Action item:
Say how many lines of the records include the string "panel". Nothing else belongs in the answer.

Data for this exercise:
----------

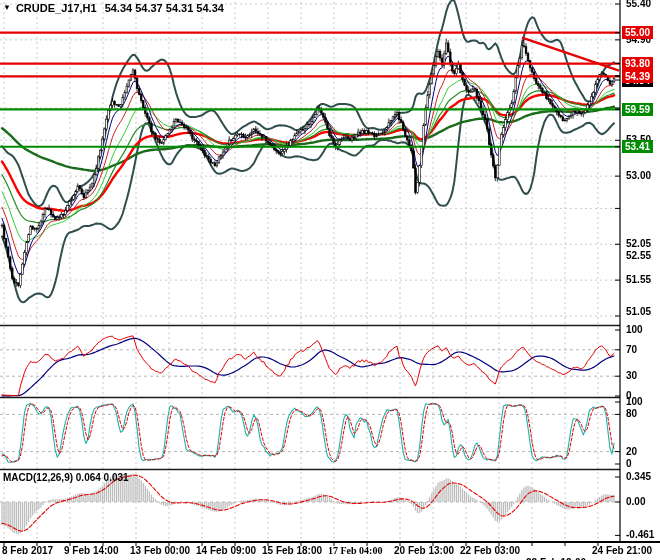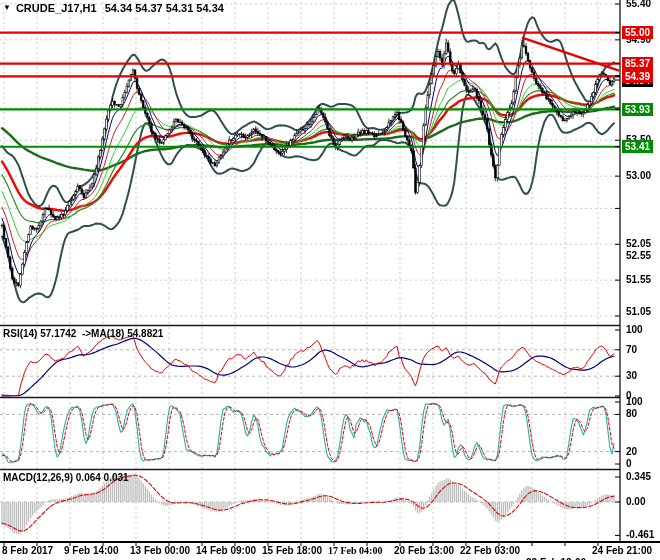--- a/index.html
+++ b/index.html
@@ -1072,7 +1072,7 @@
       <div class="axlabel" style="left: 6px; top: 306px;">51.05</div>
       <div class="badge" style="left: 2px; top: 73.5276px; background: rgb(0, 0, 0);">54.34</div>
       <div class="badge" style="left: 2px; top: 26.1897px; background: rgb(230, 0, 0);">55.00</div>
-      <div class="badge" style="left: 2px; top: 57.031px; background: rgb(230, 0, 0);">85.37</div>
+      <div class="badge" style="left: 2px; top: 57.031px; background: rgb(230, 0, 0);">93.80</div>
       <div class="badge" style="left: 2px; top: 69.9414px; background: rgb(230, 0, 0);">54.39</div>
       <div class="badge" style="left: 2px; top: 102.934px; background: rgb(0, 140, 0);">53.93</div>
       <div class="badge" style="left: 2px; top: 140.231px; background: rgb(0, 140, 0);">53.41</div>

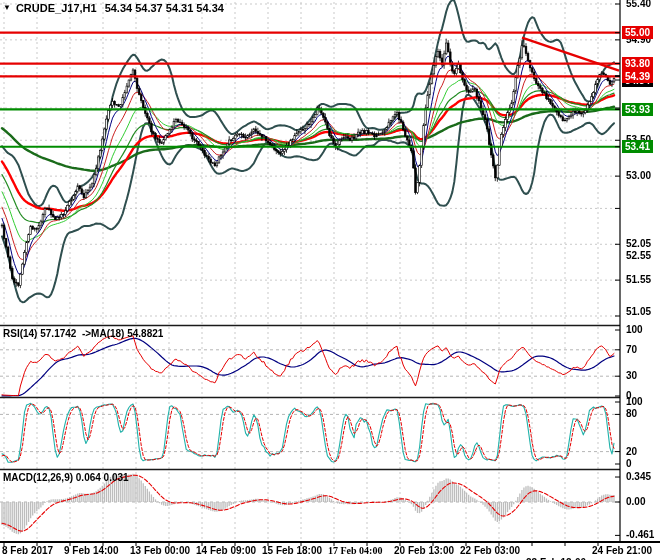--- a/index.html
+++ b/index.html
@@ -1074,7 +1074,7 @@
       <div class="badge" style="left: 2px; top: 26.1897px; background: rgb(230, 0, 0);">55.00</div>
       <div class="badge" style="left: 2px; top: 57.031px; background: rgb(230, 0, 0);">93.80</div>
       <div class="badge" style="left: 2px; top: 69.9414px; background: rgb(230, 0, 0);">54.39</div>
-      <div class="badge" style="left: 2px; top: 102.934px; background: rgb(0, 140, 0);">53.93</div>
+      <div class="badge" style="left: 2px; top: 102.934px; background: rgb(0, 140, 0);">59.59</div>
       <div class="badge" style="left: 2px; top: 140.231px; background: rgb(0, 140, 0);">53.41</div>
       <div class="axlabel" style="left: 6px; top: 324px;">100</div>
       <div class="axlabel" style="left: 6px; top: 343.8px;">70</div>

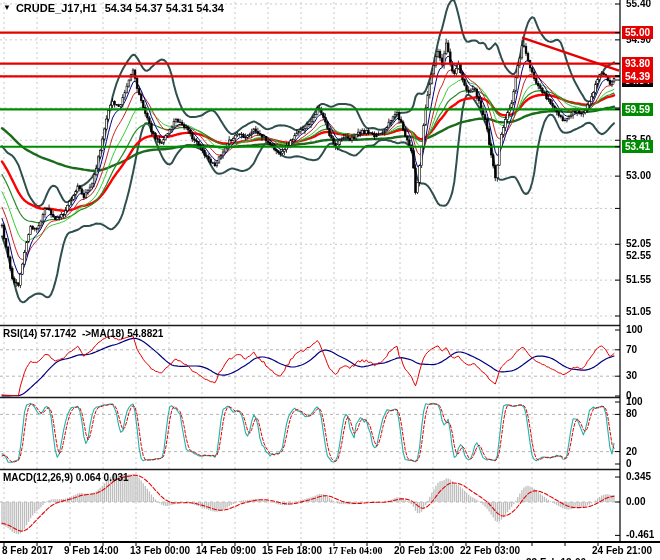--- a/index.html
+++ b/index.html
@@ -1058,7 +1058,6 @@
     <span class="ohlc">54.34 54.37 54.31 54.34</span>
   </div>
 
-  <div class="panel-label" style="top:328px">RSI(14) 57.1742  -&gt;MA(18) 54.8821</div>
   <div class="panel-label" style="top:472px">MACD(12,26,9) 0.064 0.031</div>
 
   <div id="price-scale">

----------

Solved exercise:
2